Excerpted records START

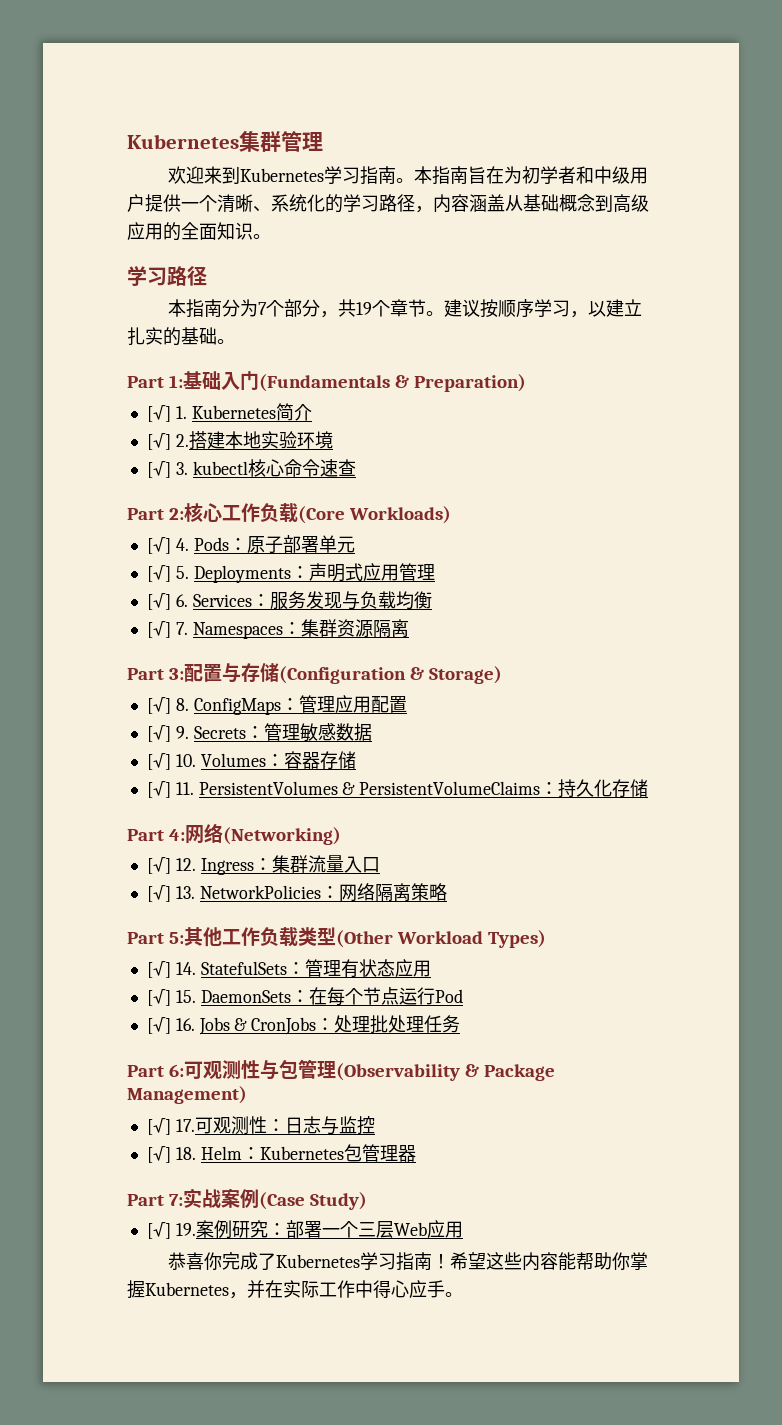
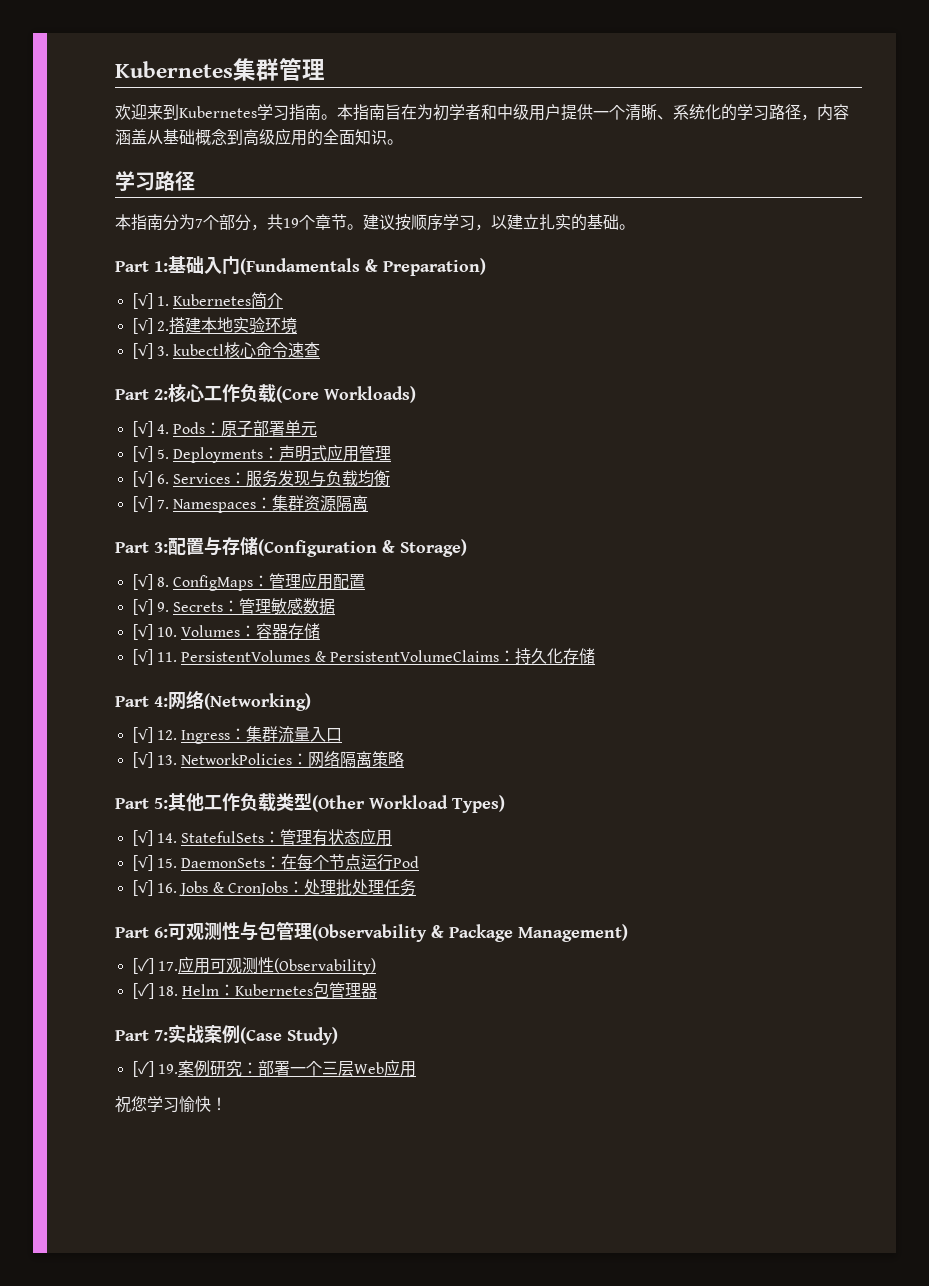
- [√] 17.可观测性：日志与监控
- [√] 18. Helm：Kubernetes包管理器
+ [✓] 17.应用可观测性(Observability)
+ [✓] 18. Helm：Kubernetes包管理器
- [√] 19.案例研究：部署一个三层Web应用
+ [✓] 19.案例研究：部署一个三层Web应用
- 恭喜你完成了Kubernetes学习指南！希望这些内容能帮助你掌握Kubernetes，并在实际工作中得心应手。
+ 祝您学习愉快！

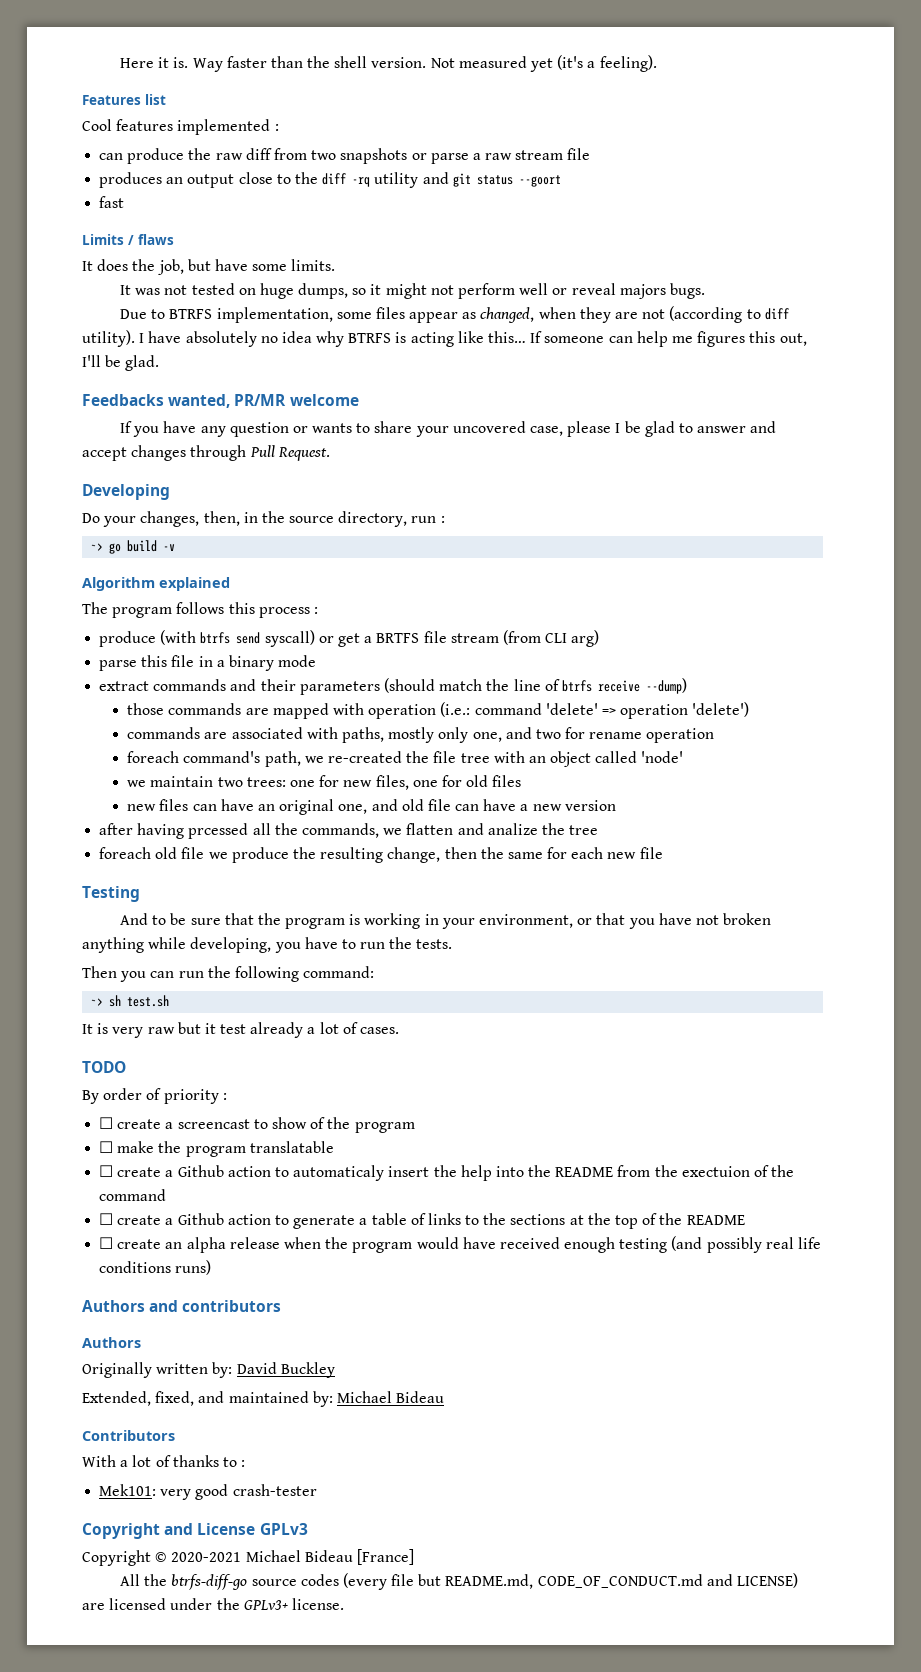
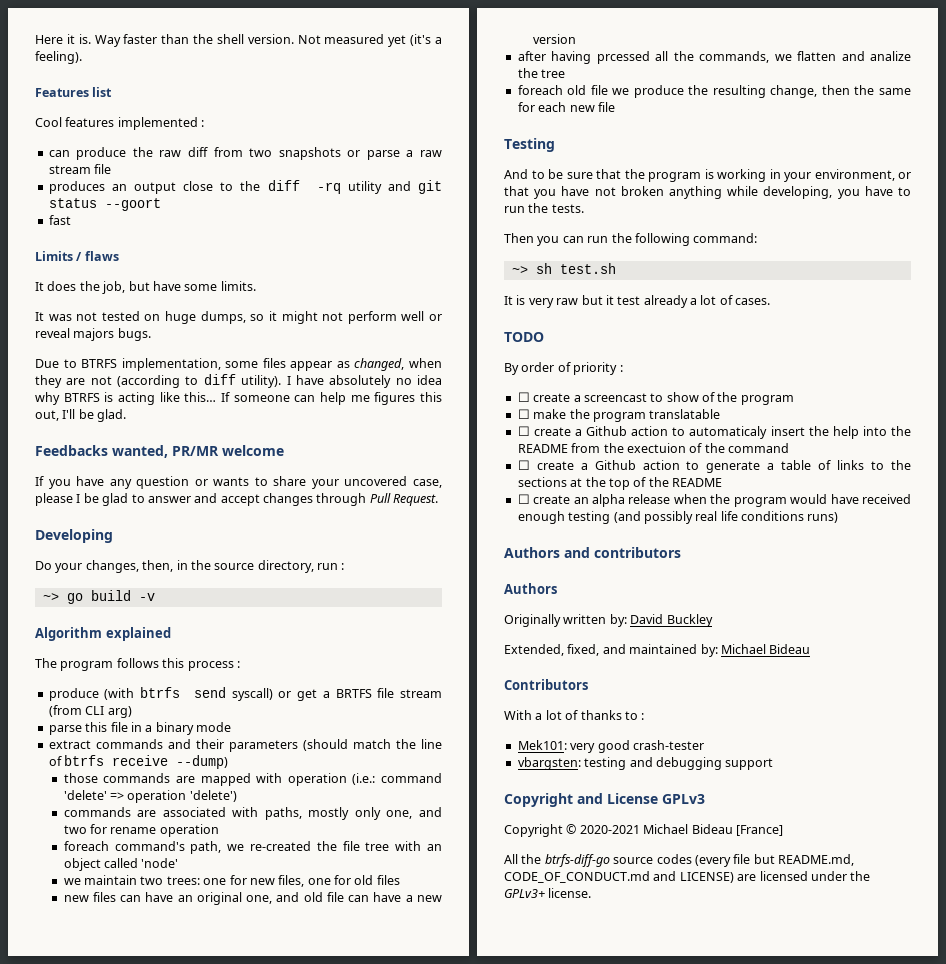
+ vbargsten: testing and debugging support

Excerpted records END

Please keep the pictures out and reproduce the records above exactly.

- [√] 17.可观测性：日志与监控
- [√] 18. Helm：Kubernetes包管理器
+ [✓] 17.应用可观测性(Observability)
+ [✓] 18. Helm：Kubernetes包管理器
- [√] 19.案例研究：部署一个三层Web应用
+ [✓] 19.案例研究：部署一个三层Web应用
- 恭喜你完成了Kubernetes学习指南！希望这些内容能帮助你掌握Kubernetes，并在实际工作中得心应手。
+ 祝您学习愉快！

+ vbargsten: testing and debugging support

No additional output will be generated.